To do: The required output is all lines below that contain the word "none".

Data to examine:
——————————

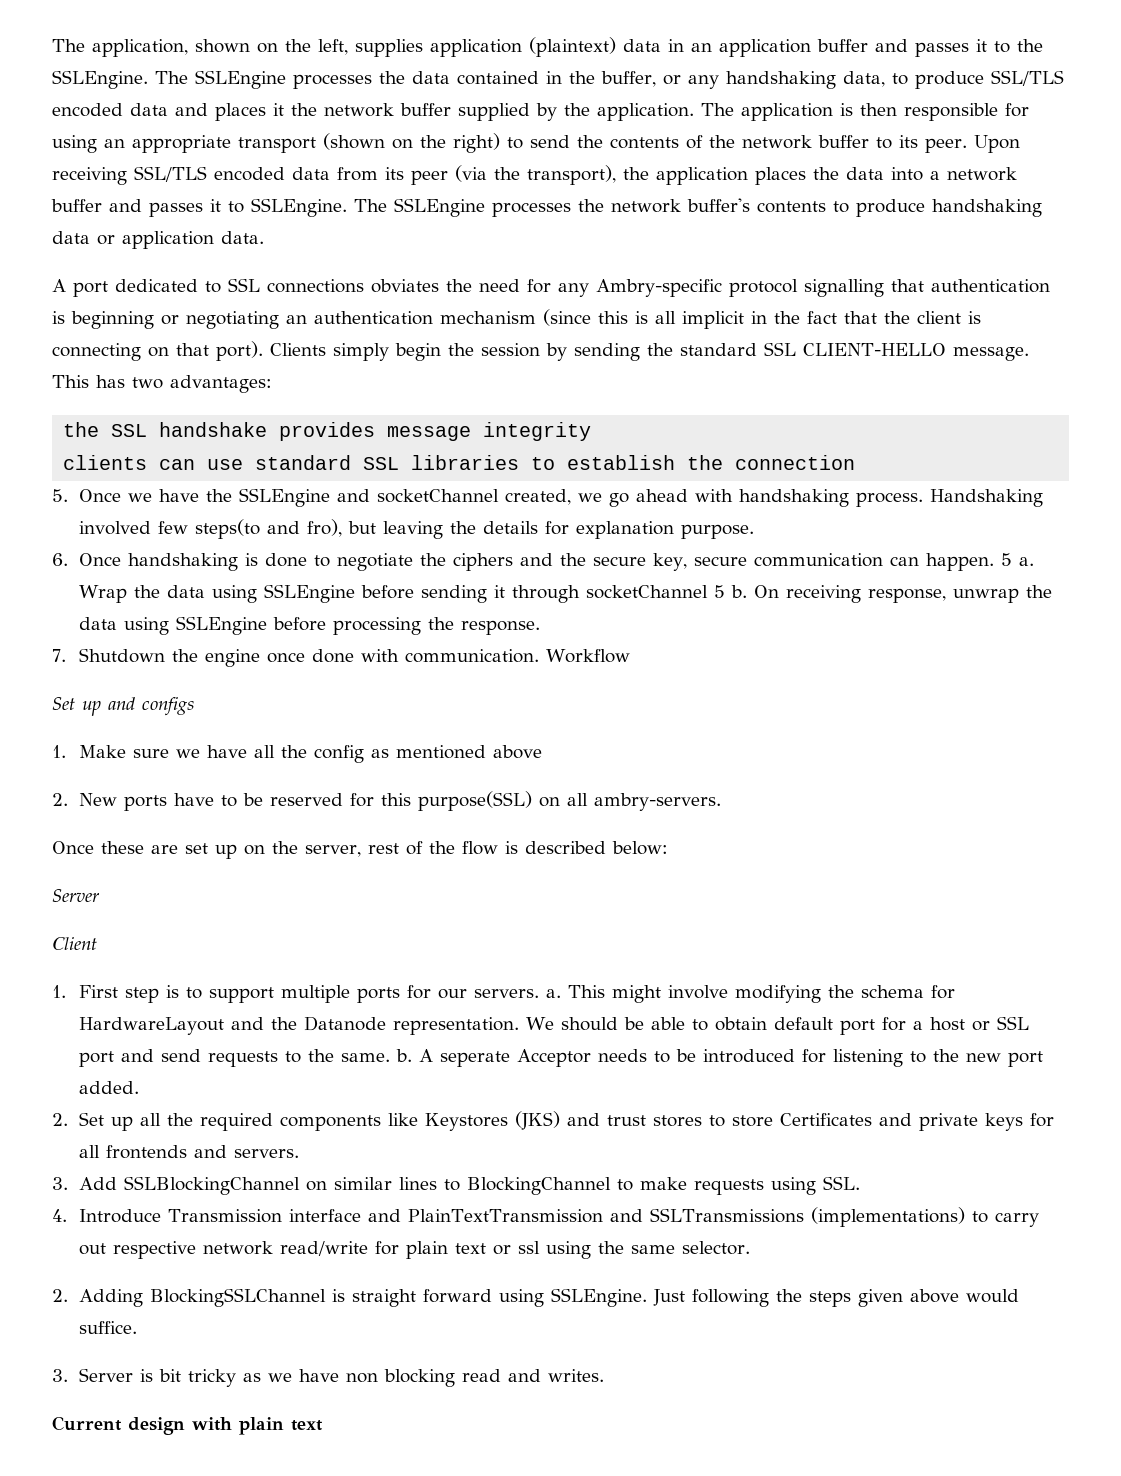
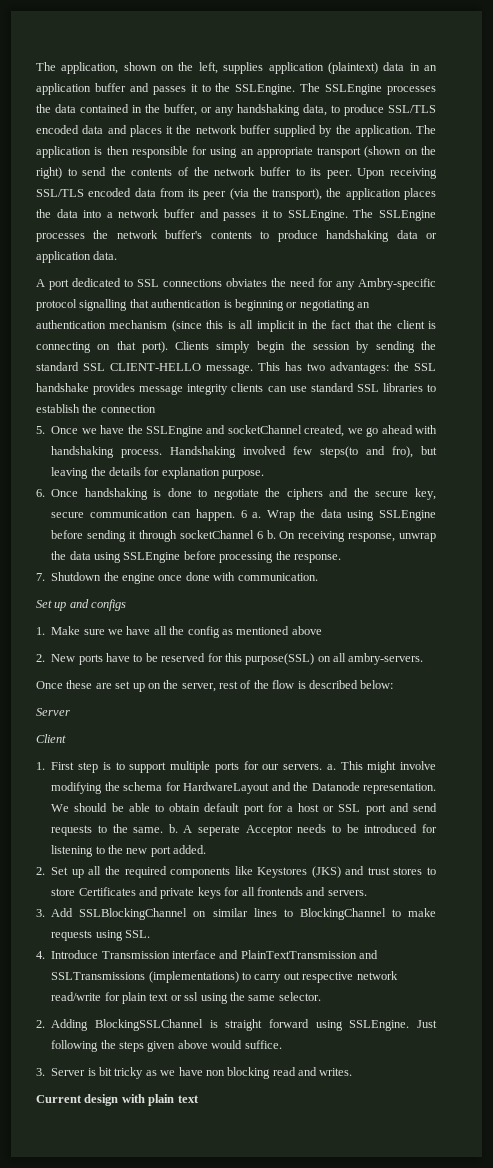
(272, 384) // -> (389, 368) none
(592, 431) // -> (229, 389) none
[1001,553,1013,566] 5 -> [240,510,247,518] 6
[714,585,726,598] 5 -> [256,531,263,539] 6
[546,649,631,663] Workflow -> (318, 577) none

——————————

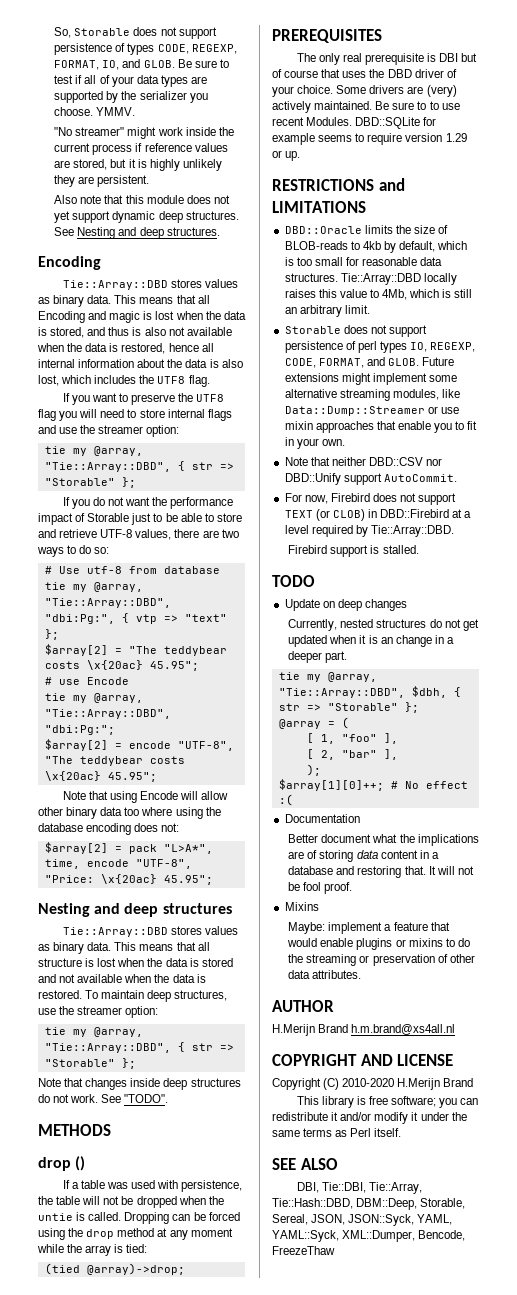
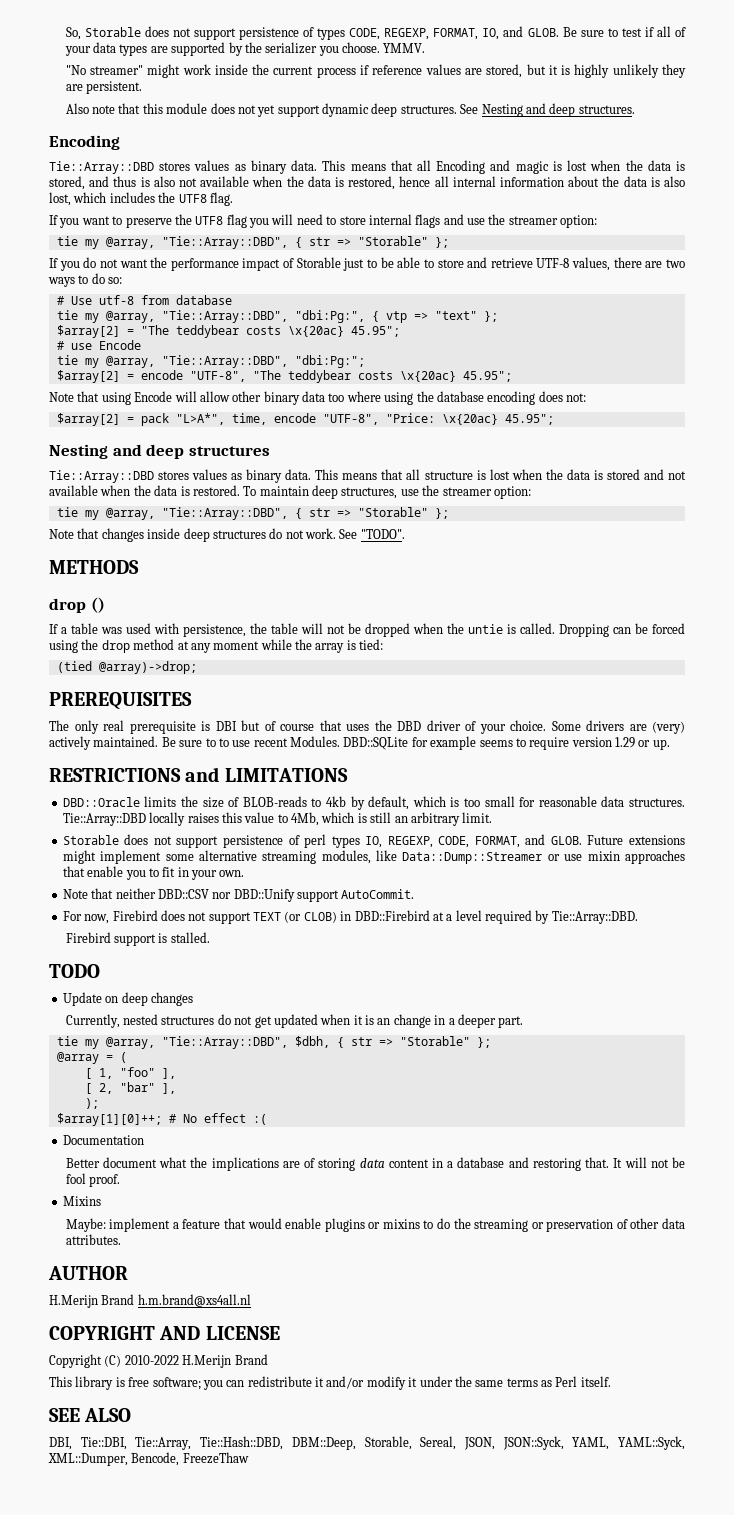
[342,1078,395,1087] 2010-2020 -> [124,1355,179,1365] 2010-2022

——————————

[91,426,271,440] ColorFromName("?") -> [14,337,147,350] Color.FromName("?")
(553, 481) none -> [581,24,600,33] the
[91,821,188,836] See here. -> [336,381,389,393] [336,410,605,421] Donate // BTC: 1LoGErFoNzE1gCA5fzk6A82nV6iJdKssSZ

——————————

Answer box:
(272, 384) // -> (389, 368) none
(592, 431) // -> (229, 389) none
[546,649,631,663] Workflow -> (318, 577) none
(553, 481) none -> [581,24,600,33] the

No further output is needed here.